Emerging Growth Company o
If an emerging growth company, indicate by check mark if the registrant has elected not to use the extended transition period for complying with any new or revised financial accounting standards pursuant to Section 13(a) of the Exchange Act. o



Item 4.01    Change in Registrant's Certifying Accountant.

Dismissal of Independent Registered Public Accounting Firm

Effective March 25, 2024, the audit committee of the Board of Directors (the "Audit Committee") of Trulieve Cannabis Corp. (the "Company") approved the dismissal of Marcum LLP ("Marcum") as the Company’s independent registered public accounting firm and informed Marcum of such dismissal. As reported below, the Company engaged WithumSmith+Brown, PC as the Company's independent registered public accounting firm for the fiscal year ending December 31, 2024.

Marcum’s audit reports on the Company’s consolidated financial statements for the fiscal years ended December 31, 2023 and 2022 did not contain any adverse opinion or disclaimer of opinion and were not qualified or modified as to uncertainty, audit scope, or accounting principles. Marcum's reports on the effectiveness of internal control over financial reporting as of December 31, 2023 and 2022 expressed an adverse opinion due to the existence of material weaknesses.

During the two most recent fiscal years ended December 31, 2023 and 2022, and the subsequent interim period through the date of this Current Report on Form 8-K: (i) there were no disagreements within the meaning of Item 304(a)(1)(iv) of Regulation S-K between the Company and Marcum on any matter of accounting principles or practices, financial statement disclosure, or auditing scope or procedure, which disagreements, if not resolved to Marcum’s satisfaction, would have caused Marcum to make reference to the subject matter of the disagreements in connection with its reports on the Company’s consolidated financial statements for such years, and (ii) no reportable events within the meaning of Item 304(a)(1)(v) of Regulation S-K, except for material weaknesses in the Company’s internal control over financial reporting related to (1) ineffective information technology general controls ("ITGCs") in the areas of user access and change management over certain information technology systems that support the Company’s financial reporting process as of December 31, 2023 and December 31, 2022, and (2) ineffective design, implementation, and documentation of management review controls related to the valuation of inventory as of December 31, 2023 and as of December 31, 2022, and (3) ineffective design of controls to identify and evaluate the existence of, and accounting for, variable interest entities as of December 31, 2022. The foregoing material weaknesses were discussed between the Audit Committee and Marcum, and the Company has authorized Marcum to respond fully to the inquiries of the successor independent registered public accounting firm concerning the foregoing material weaknesses and all other matters. The Company continues to remediate the material weaknesses identified as of December 31, 2023, as disclosed in the Company’s Annual Report on Form 10-K for the year ended December 31, 2023.

In accordance with Item 304(a)(3) of Regulation S-K, the Company provided Marcum with a copy of the disclosures it is making in this Current Report on Form 8-K and requested that Marcum furnish the Company with a letter addressed to the Securities and Exchange Commission stating whether Marcum agrees with the statements made by the Company herein and, if not, stating the respects in which it does not agree. A copy of Marcum’s letter dated March 29, 2024 is attached as Exhibit 16.1 to this Current Report on Form 8-K.

Appointment of Independent Registered Public Accounting Firm

On March 25, 2024, the Audit Committee of the Company approved the appointment of WithumSmith+Brown, PC (“Withum”) as the Company’s independent registered public accounting firm for the fiscal year ended December 31, 2024. Withum will replace Marcum LLP as the Company’s independent registered public accounting firm, with its engagement effective March 28, 2024.

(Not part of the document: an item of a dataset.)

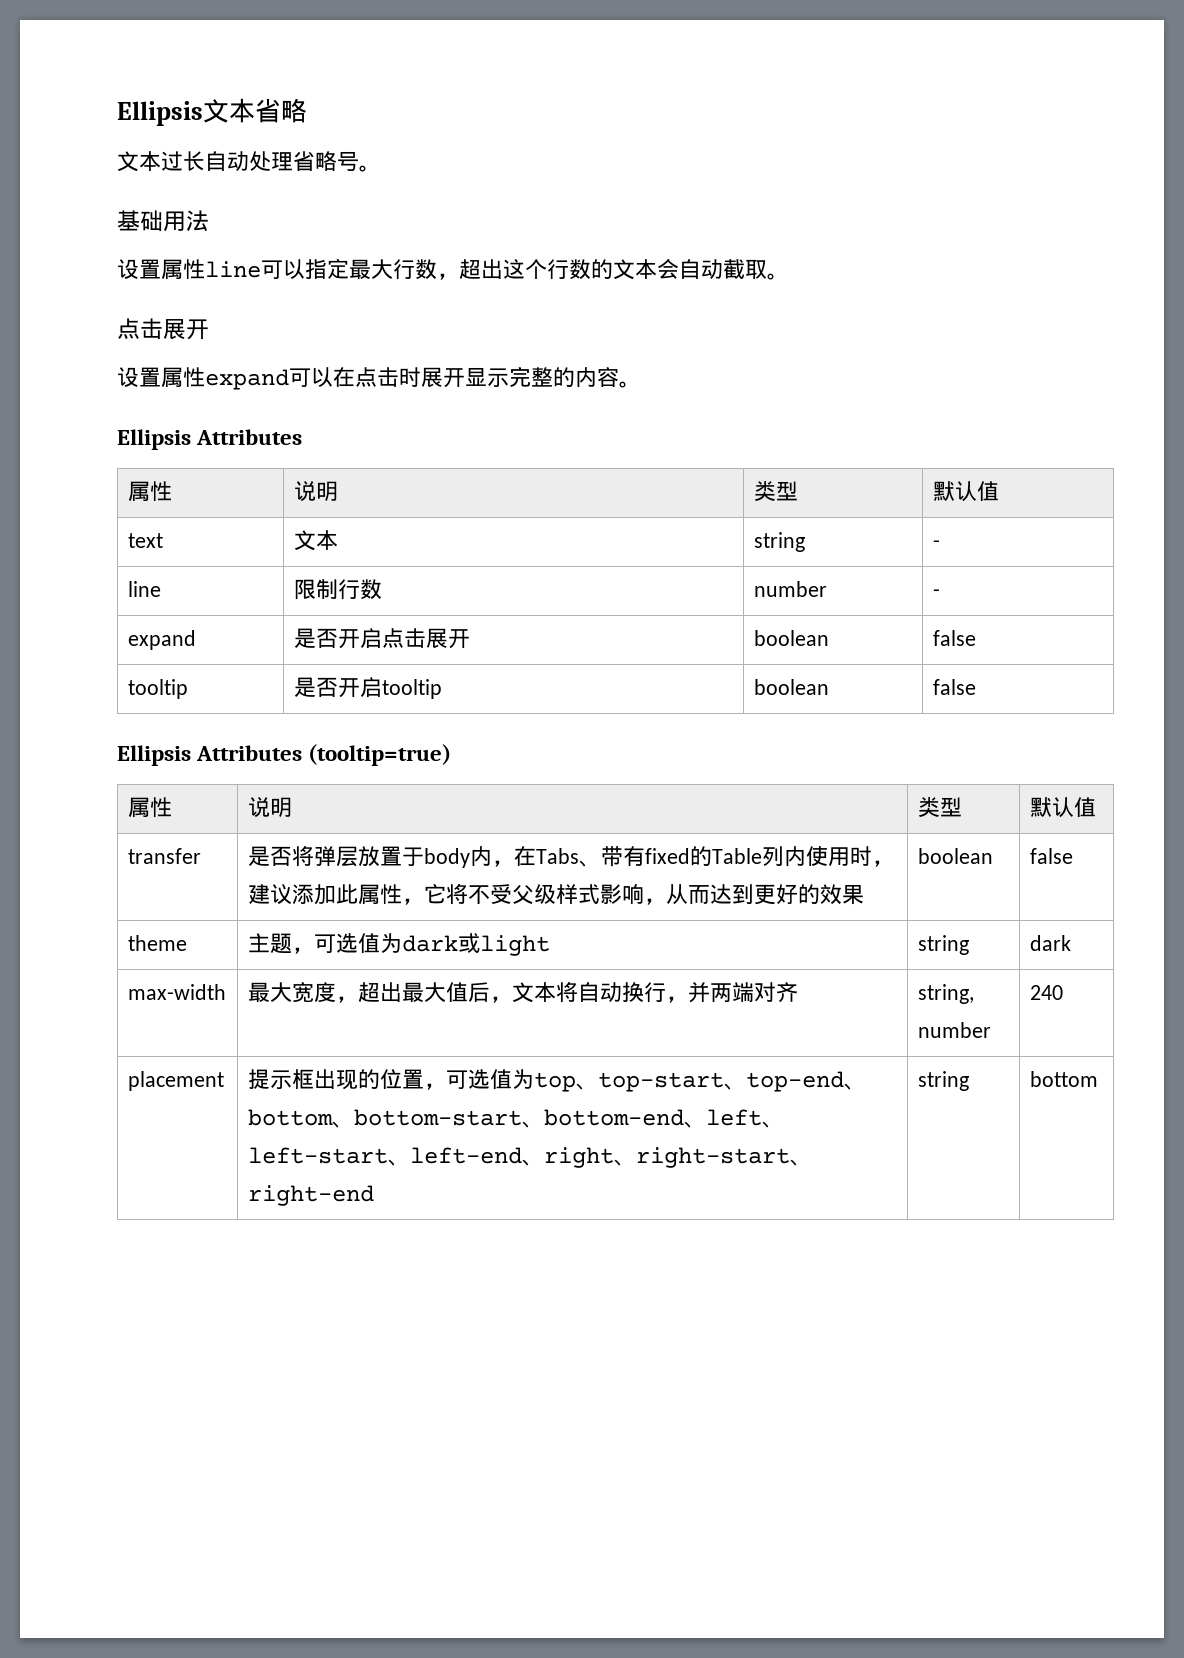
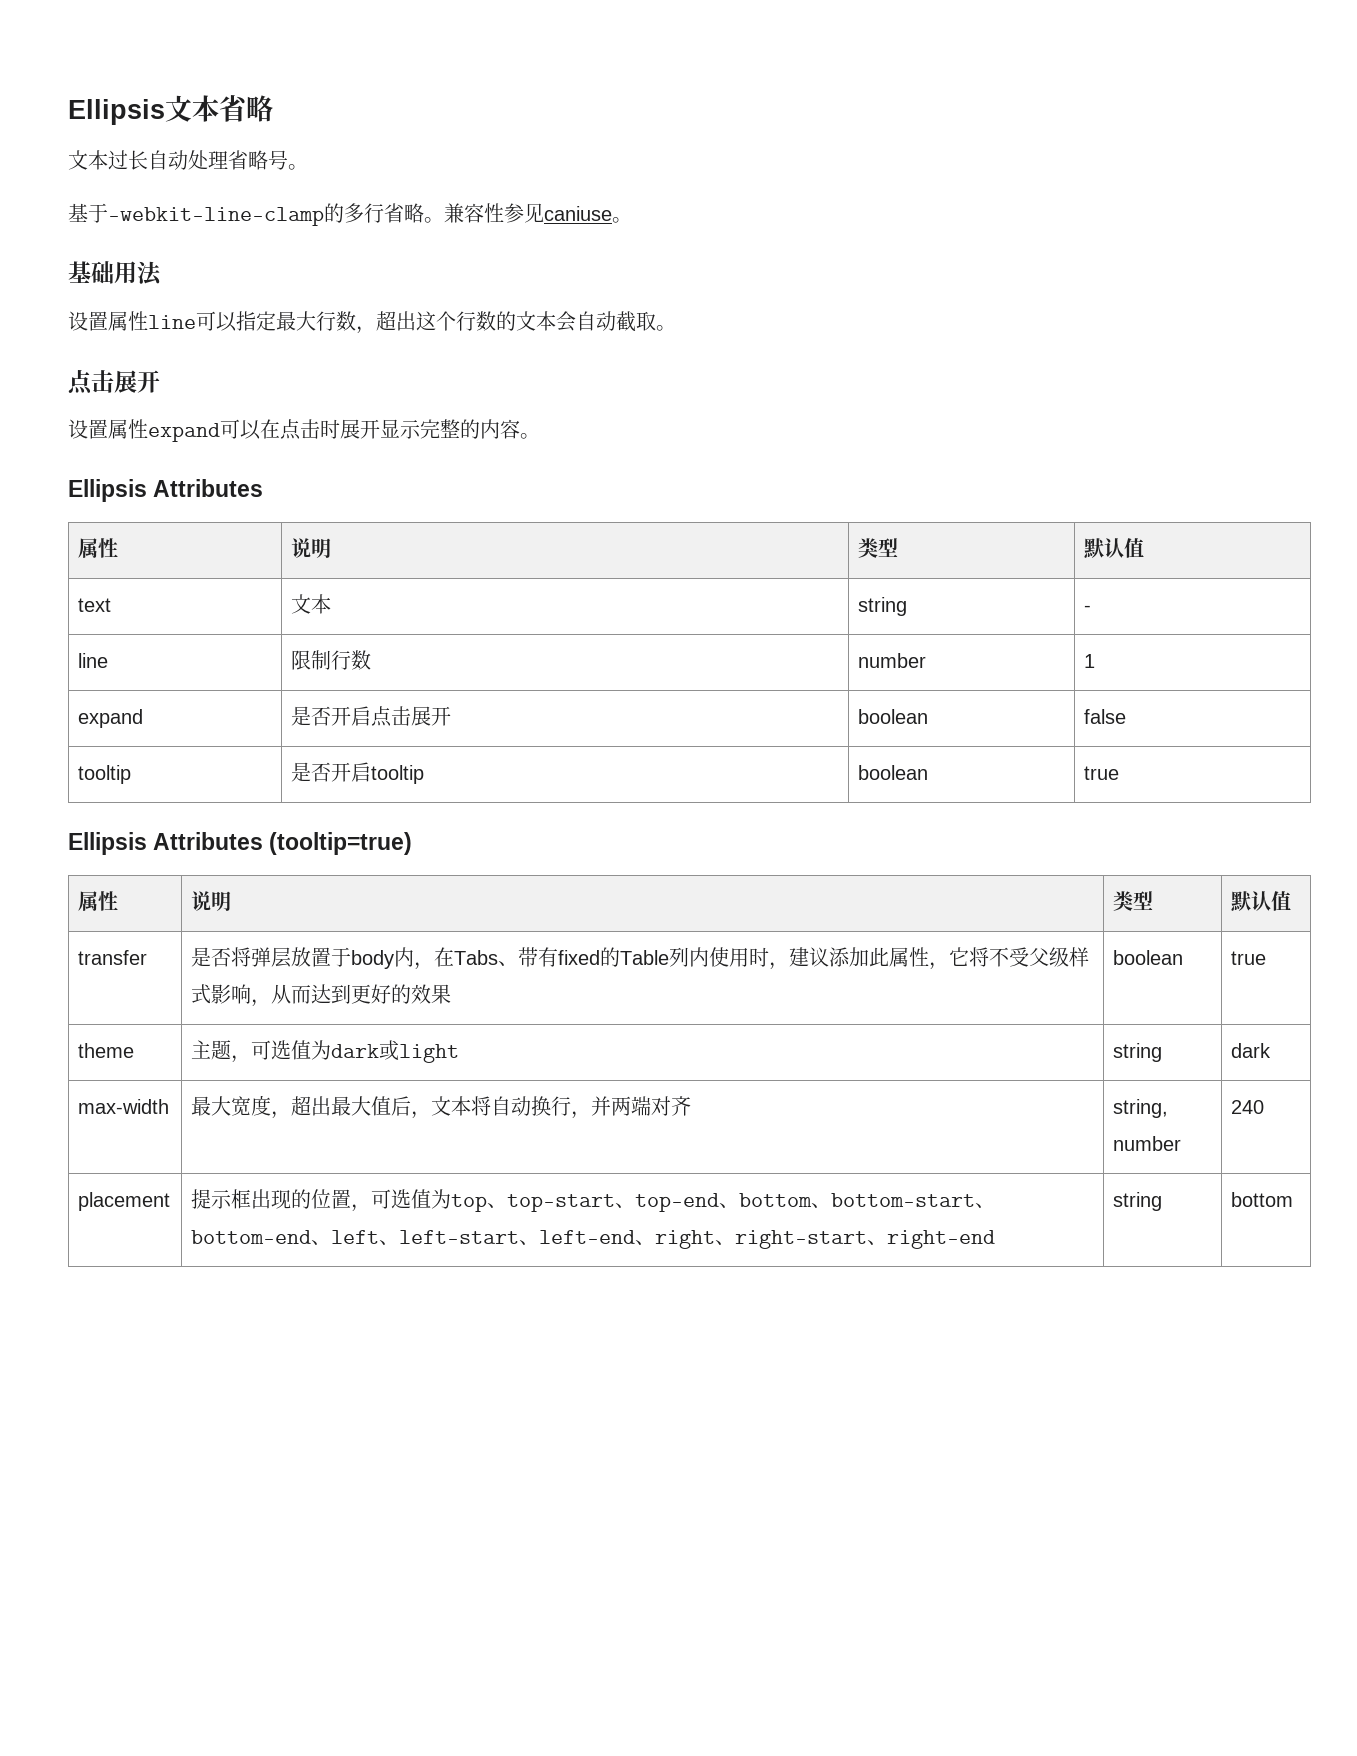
(381, 168) none -> [68,203,632,226] // 基于-webkit-line-clamp的多行省略。兼容性参见caniuse。
[932,589,940,597] - -> [1084,654,1096,668] 1
[932,679,976,695] false -> [1084,766,1120,780] true
[1029,848,1073,864] false -> [1231,951,1267,965] true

During the fiscal years ended December 31, 2023 and 2022, and the subsequent interim period through the date of this Current Report on Form 8-K, neither the Company, nor anyone acting on its behalf, consulted Withum regarding either (i) the application of accounting principles to a specified transaction, either completed or proposed, or the type of audit opinion that might be rendered with respect to the Company’s consolidated financial statements, and neither a written report nor oral advice was provided to the Company by Withum that Withum concluded was an important factor considered by the Company in reaching a decision as to any accounting, auditing or financial reporting issue; or (ii) any matter that was the subject of a disagreement within the meaning of Item 304(a)(1)(iv) of Regulation S-K or a reportable event within the meaning of Item 304(a)(1)(v) of Regulation S-K.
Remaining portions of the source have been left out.